Ce n’était pas un « super Tuesday » en République démocratique du Congo. Le secrétaire d’Etat américain, Antony Blinken, qui est arrivé, mardi 9 août à Kinshasa, n’a pas rencontré les attentes des Congolais qui voulaient le voir condamner le Rwanda pour son agression avérée dans le territoire congolais. Le chef de la diplomatie américaine n’a ni condamné ni demandé le retrait des troupes rwandaises et de leurs supplétifs estampillés M23 des territoires conquis, notamment la cité stratégique de Bunagana, dans le territoire de Rutshuru, au Nord-Kivu.
Interrogé par RFI pour savoir si son pays allait sanctionner le Rwanda, comme l’exige Kinshasa après les fuites du rapport onusien sur l’implication de ce pays dans la déstabilisation de la République démocratique du Congo, Antony Blinken a carrément répondu par la négation. Les Etats-Unis entendent plutôt, selon lui, «soutenir les efforts entamés par la SADC, l’initiative de Nairobi» pour «faire baisser la tension et la violence». Ce diplomate américain compte surtout soutenir les initiatives du Président sortant du Kenya, Uhuru Kenyatta, pour le processus de Nairobi, en vue d’essayer de trouver une solution pacifique pour l’Est du Congo.
Même si les attentes des Congolais étaient diverses et variées notamment sur le climat, le dossier de l’Est de la République démocratique du Congo est plus préoccupant aux yeux de l’opinion publique congolaise. « Nous espérons plus de coopération économique à travers des investissements américains, en particulier dans le domaine des compensations pour notre écosystème qui permet la lutte contre le changement climatique, dans le cadre de notre partenariat stratégique PPPP », estime le porte-parole du gouvernement, Patrick Muyaya. Mais l’épineux dossier reste celui du Rwanda.

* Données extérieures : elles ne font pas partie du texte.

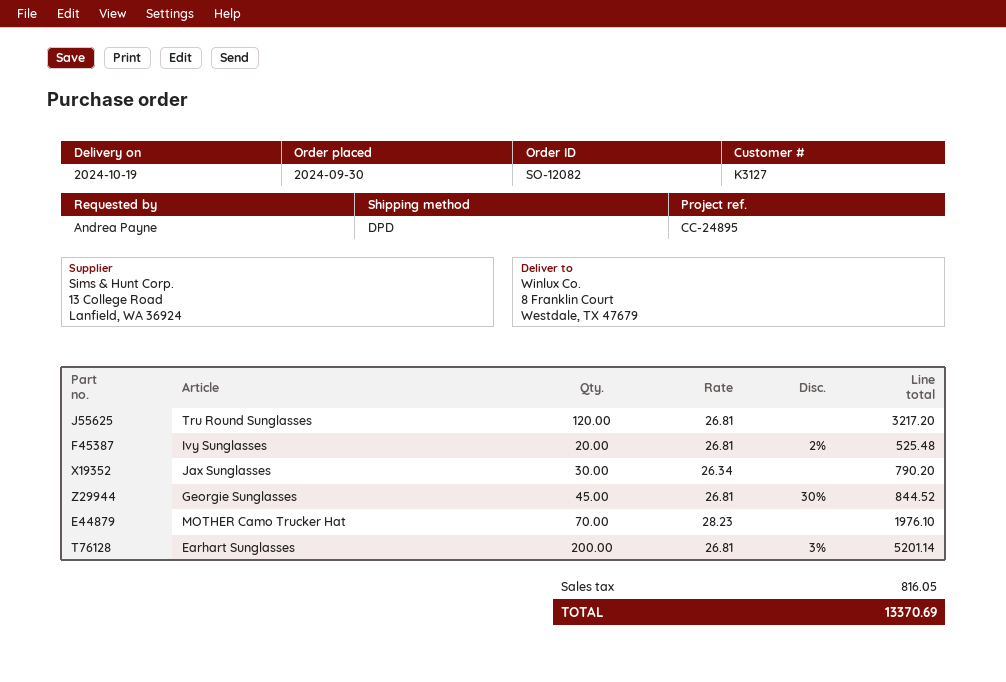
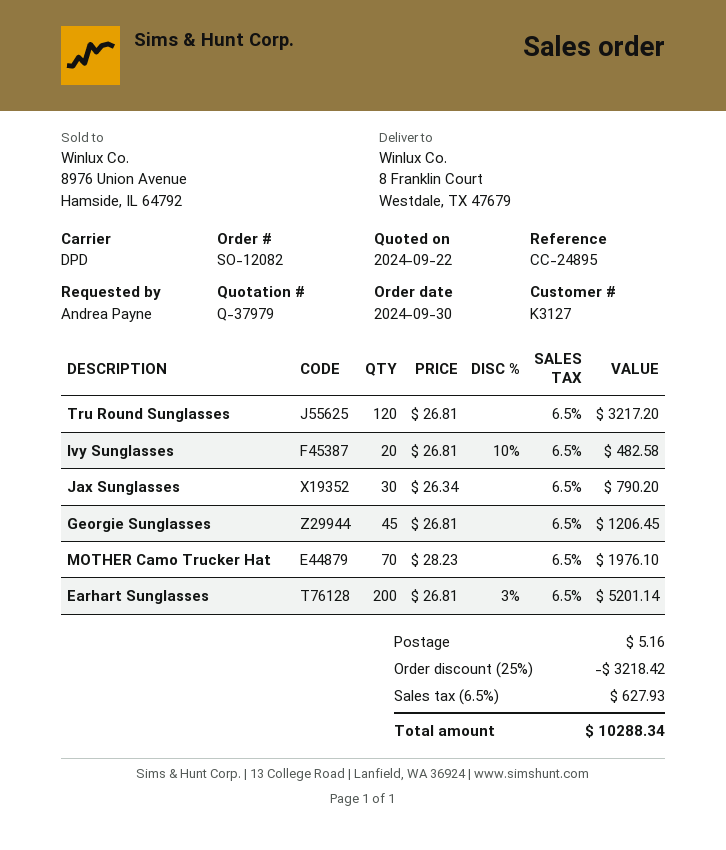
Ivy Sunglasses: 20 x 26.81 - 2% = 525.48 -> 20 x 26.81 - 10% = 482.58
Georgie Sunglasses: 45 x 26.81 - 30% = 844.52 -> 45 x 26.81 = 1206.45
discount: none -> 25% = 3218.42
shipping: none -> 5.16
tax: 816.05 -> 627.93
total: 13370.69 -> 10288.34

Au cours d’une conférence de presse animée conjointement à Kinshasa avec Anthony Blinken, à l’occasion de sa visite en RDC, le chef de la diplomatie congolaise, Christophe Lutundula a révélé que son pays a officiellement saisi le secrétaire général de l’Organisation des Nations-Unies (ONU), António Guterres, au sujet du rapport de ses experts qui confirme que le Rwanda a soutenu le M23 pour déstabiliser l’Est de la RDC. « Le Gouvernement a mis le cap sur l’examen de ce rapport et sa mise à contribution par tous les intervenants bilatéraux et multilatéraux, afin de lever le voile et certaines zones d’ombre qui ont été créées délibérément et trouver une solution durable. En fait, le rapport, c’est le diagnostic qui doit nous permettre de trouver le médicament qu’il faut », a déclaré Christophe Lutundula. En d’autres termes, la RDC a sollicité que ce rapport puisse être débattu au Conseil de sécurité pour tirer toutes les conséquences de l’implication du Rwanda.
Espoirs déçus
Malgré cet activisme du gouvernement congolais sur la question du Rwanda, seul Washington et ses partenaires occidentaux pourraient faire bouger les lignes. Mais l’administration Biden semble doucher les espoirs des Congolais. « Imaginez que c’était la RDC qui agressait le Rwanda, Washington n’allait pas avoir cette posture. Le gouvernement congolais doit tirer les leçons de cette hypocrisie et investir dans son armée et privilégier des partenaires sincères », estime un analyste.
Sous l’administration de Barack Obama, Washington avait pris des sanctions contre le Rwanda, en 2013, pour des cas de recrutement d’enfants-soldats dans les rangs de la rébellion du Mouvement du 23 mars (M23) dans l’Est de la République démocratique du Congo. Ces sanctions consistaient à couper «toute l’assistance en termes de formation et d’entraînement militaire pour l’année budgétaire 2014». Mais cette fois-ci, il est difficile de voir les Etats-Unis sanctionner le Rwanda pour son soutien avéré à ces rebelles et même pour avoir attaqué les FARDC sur le sol congolais. Il faut maintenant scruter ses propos à Kigali pour en avoir le cœur net, puisqu’il est aussi attendu au Rwanda.
Même sur le tableau du processus électoral, le soutien de l’Oncle Sam n’est pas de taille. Washington annonce consacrer un soutien financier de 23,75 millions de dollars dans un processus qui coûte près d’un milliard de dollars à la RDC. Dans un communiqué, les Etats-Unis ont aussi insisté sur la tenue des élections transparentes, crédibles et inclusives.